** TASK TO CARRY OUT **
Each record must be copied in full and unchanged; any image it holds is excluded.

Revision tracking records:
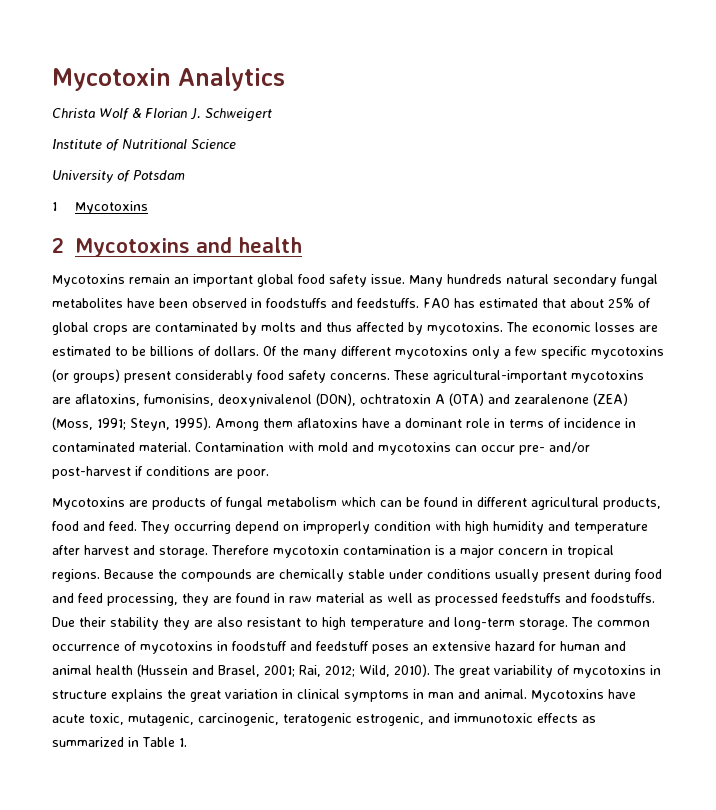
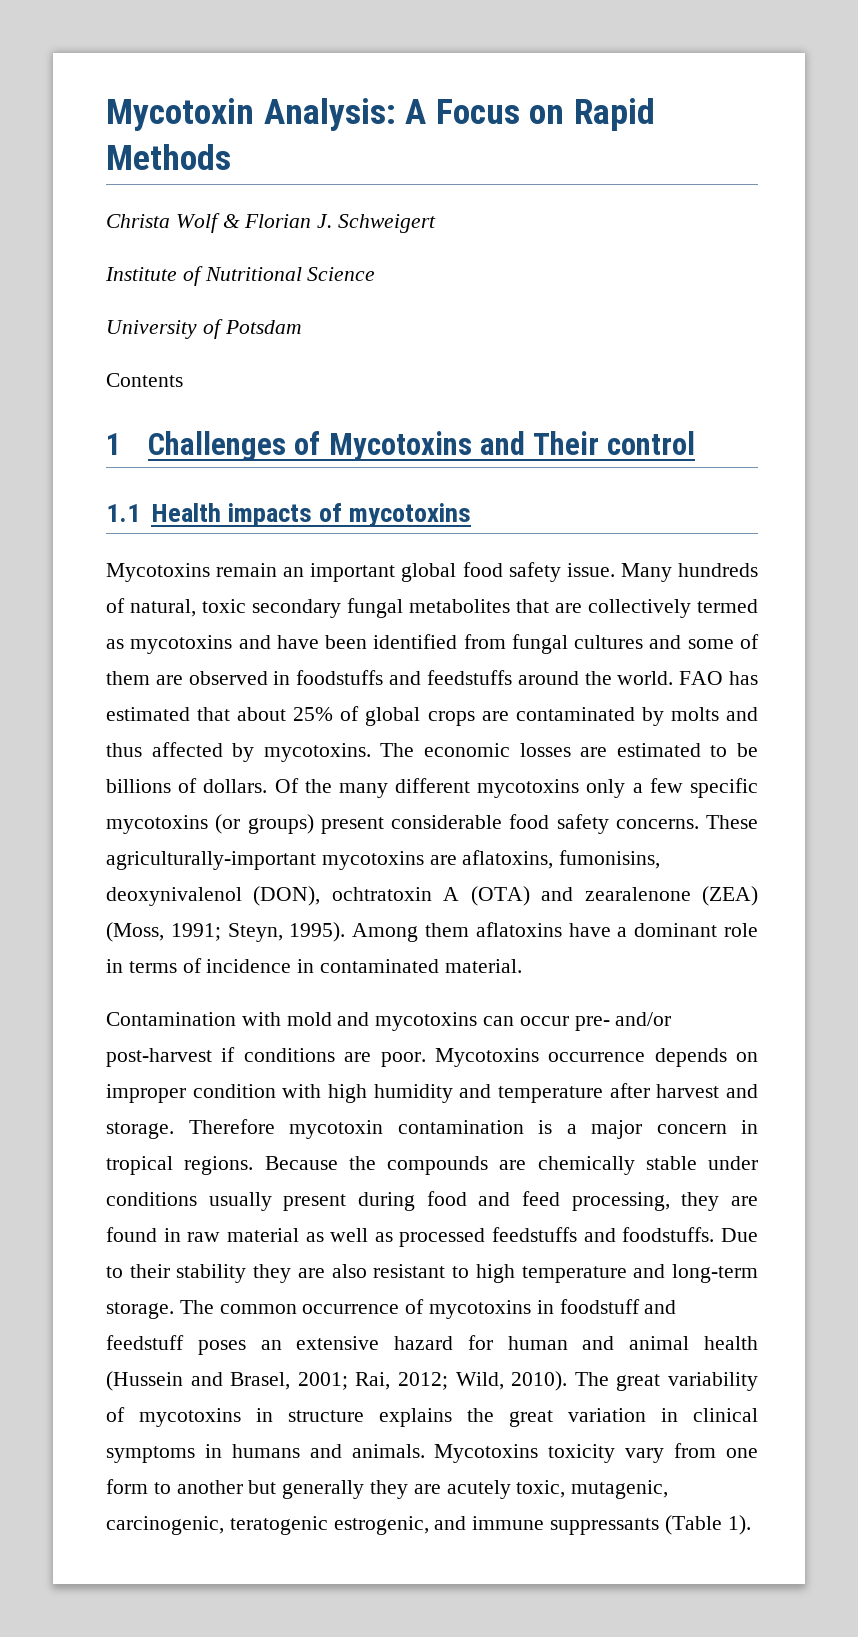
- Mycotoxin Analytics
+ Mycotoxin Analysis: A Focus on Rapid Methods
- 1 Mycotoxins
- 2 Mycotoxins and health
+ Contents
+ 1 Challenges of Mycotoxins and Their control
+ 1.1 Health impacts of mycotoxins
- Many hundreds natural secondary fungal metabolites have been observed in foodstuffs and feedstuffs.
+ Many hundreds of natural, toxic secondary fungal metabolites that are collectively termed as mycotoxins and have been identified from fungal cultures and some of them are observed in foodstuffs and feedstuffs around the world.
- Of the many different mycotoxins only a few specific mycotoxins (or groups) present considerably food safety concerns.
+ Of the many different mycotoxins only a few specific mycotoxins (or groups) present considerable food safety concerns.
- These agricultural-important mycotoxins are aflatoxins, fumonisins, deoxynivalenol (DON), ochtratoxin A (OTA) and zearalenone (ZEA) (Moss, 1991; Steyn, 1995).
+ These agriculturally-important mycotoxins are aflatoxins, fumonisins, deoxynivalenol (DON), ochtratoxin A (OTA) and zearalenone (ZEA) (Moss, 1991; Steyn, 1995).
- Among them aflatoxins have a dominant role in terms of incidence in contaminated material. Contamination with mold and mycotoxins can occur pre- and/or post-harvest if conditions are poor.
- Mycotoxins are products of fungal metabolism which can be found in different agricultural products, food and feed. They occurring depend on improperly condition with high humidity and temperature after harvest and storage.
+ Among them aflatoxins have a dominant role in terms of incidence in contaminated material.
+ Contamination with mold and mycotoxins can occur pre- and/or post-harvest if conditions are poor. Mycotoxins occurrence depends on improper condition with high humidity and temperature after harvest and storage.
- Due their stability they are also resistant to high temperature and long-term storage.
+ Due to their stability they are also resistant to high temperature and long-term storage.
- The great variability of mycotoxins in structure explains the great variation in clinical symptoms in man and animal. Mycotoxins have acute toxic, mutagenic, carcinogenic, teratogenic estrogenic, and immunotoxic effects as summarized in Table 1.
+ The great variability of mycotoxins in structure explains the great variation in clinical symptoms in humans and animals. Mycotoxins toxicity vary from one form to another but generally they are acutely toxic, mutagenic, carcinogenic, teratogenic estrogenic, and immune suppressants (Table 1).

** ANSWER SPACE **
- Mycotoxin Analytics
+ Mycotoxin Analysis: A Focus on Rapid Methods
- 1 Mycotoxins
- 2 Mycotoxins and health
+ Contents
+ 1 Challenges of Mycotoxins and Their control
+ 1.1 Health impacts of mycotoxins
- Many hundreds natural secondary fungal metabolites have been observed in foodstuffs and feedstuffs.
+ Many hundreds of natural, toxic secondary fungal metabolites that are collectively termed as mycotoxins and have been identified from fungal cultures and some of them are observed in foodstuffs and feedstuffs around the world.
- Of the many different mycotoxins only a few specific mycotoxins (or groups) present considerably food safety concerns.
+ Of the many different mycotoxins only a few specific mycotoxins (or groups) present considerable food safety concerns.
- These agricultural-important mycotoxins are aflatoxins, fumonisins, deoxynivalenol (DON), ochtratoxin A (OTA) and zearalenone (ZEA) (Moss, 1991; Steyn, 1995).
+ These agriculturally-important mycotoxins are aflatoxins, fumonisins, deoxynivalenol (DON), ochtratoxin A (OTA) and zearalenone (ZEA) (Moss, 1991; Steyn, 1995).
- Among them aflatoxins have a dominant role in terms of incidence in contaminated material. Contamination with mold and mycotoxins can occur pre- and/or post-harvest if conditions are poor.
- Mycotoxins are products of fungal metabolism which can be found in different agricultural products, food and feed. They occurring depend on improperly condition with high humidity and temperature after harvest and storage.
+ Among them aflatoxins have a dominant role in terms of incidence in contaminated material.
+ Contamination with mold and mycotoxins can occur pre- and/or post-harvest if conditions are poor. Mycotoxins occurrence depends on improper condition with high humidity and temperature after harvest and storage.
- Due their stability they are also resistant to high temperature and long-term storage.
+ Due to their stability they are also resistant to high temperature and long-term storage.
- The great variability of mycotoxins in structure explains the great variation in clinical symptoms in man and animal. Mycotoxins have acute toxic, mutagenic, carcinogenic, teratogenic estrogenic, and immunotoxic effects as summarized in Table 1.
+ The great variability of mycotoxins in structure explains the great variation in clinical symptoms in humans and animals. Mycotoxins toxicity vary from one form to another but generally they are acutely toxic, mutagenic, carcinogenic, teratogenic estrogenic, and immune suppressants (Table 1).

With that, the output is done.